ABOUT THIS EXERCISE: Return all the data below as it stands, minus the pictures.

DATA EXTRACT:
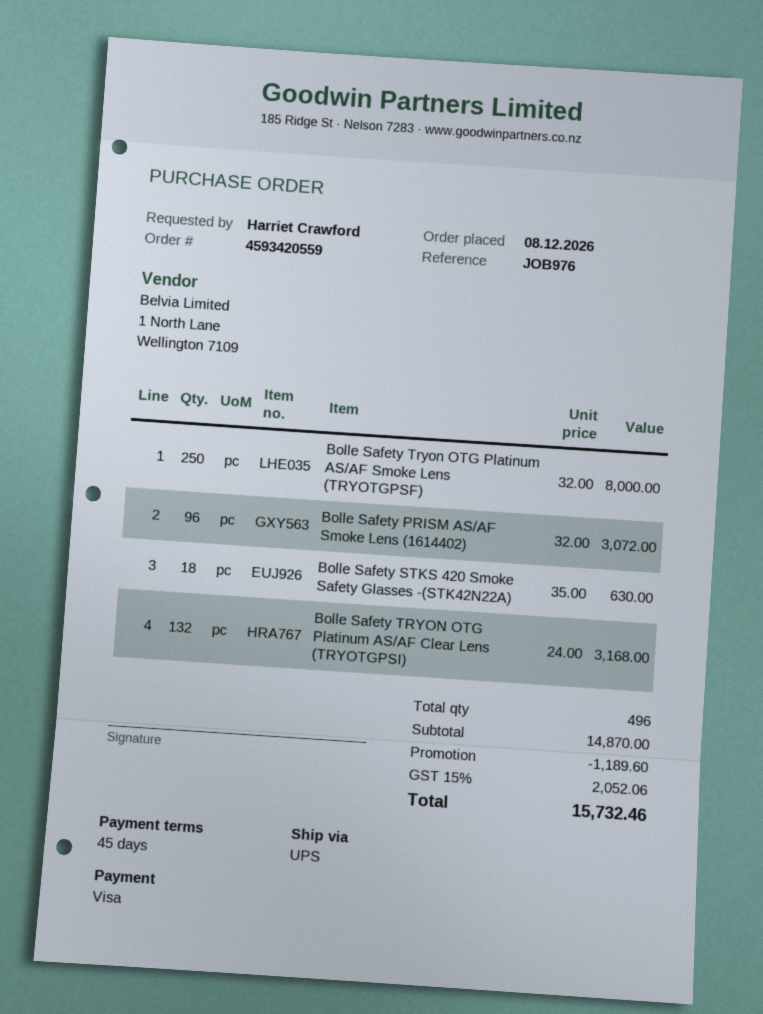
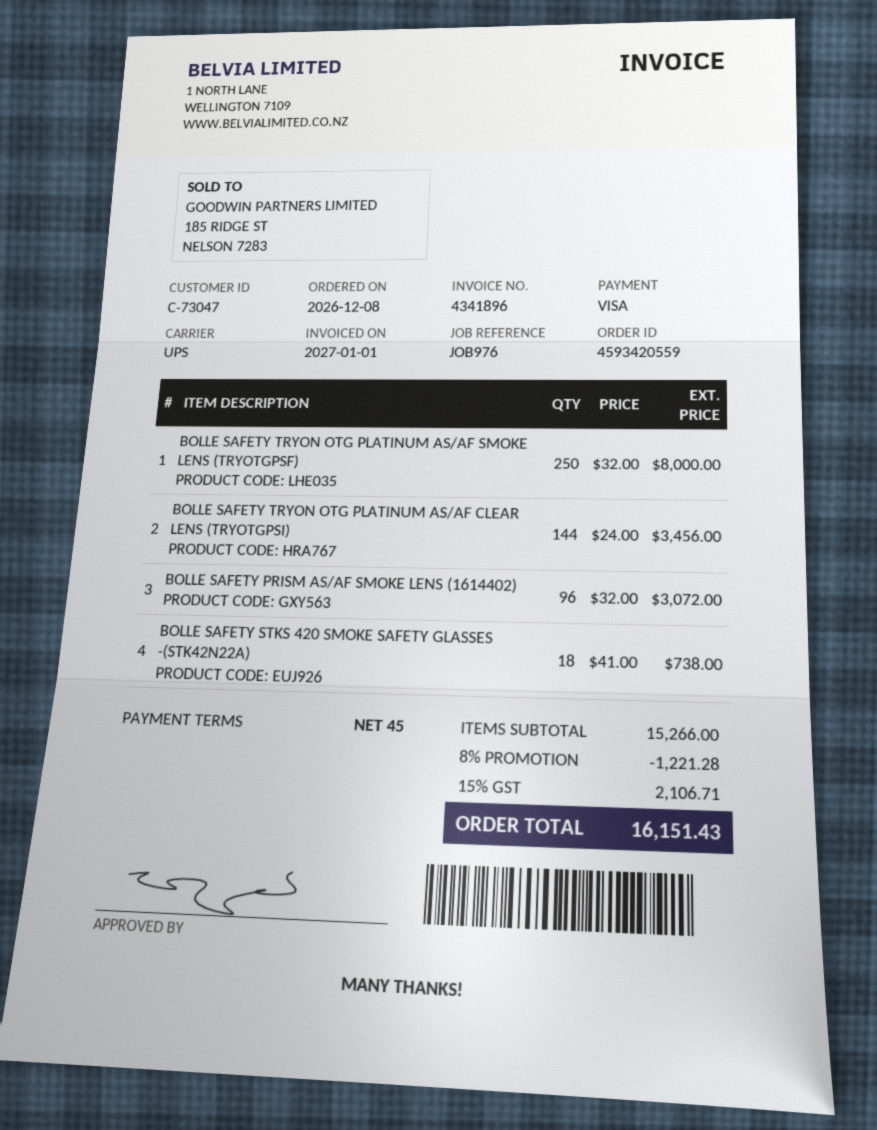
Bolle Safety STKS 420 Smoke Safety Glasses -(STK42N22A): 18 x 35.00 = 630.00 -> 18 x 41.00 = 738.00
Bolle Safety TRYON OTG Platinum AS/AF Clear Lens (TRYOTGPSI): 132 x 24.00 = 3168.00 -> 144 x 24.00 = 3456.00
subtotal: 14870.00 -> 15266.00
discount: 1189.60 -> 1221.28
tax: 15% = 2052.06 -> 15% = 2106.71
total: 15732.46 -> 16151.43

TASK OUTPUT:
Bolle Safety STKS 420 Smoke Safety Glasses -(STK42N22A): 18 x 35.00 = 630.00 -> 18 x 41.00 = 738.00
Bolle Safety TRYON OTG Platinum AS/AF Clear Lens (TRYOTGPSI): 132 x 24.00 = 3168.00 -> 144 x 24.00 = 3456.00
subtotal: 14870.00 -> 15266.00
discount: 1189.60 -> 1221.28
tax: 15% = 2052.06 -> 15% = 2106.71
total: 15732.46 -> 16151.43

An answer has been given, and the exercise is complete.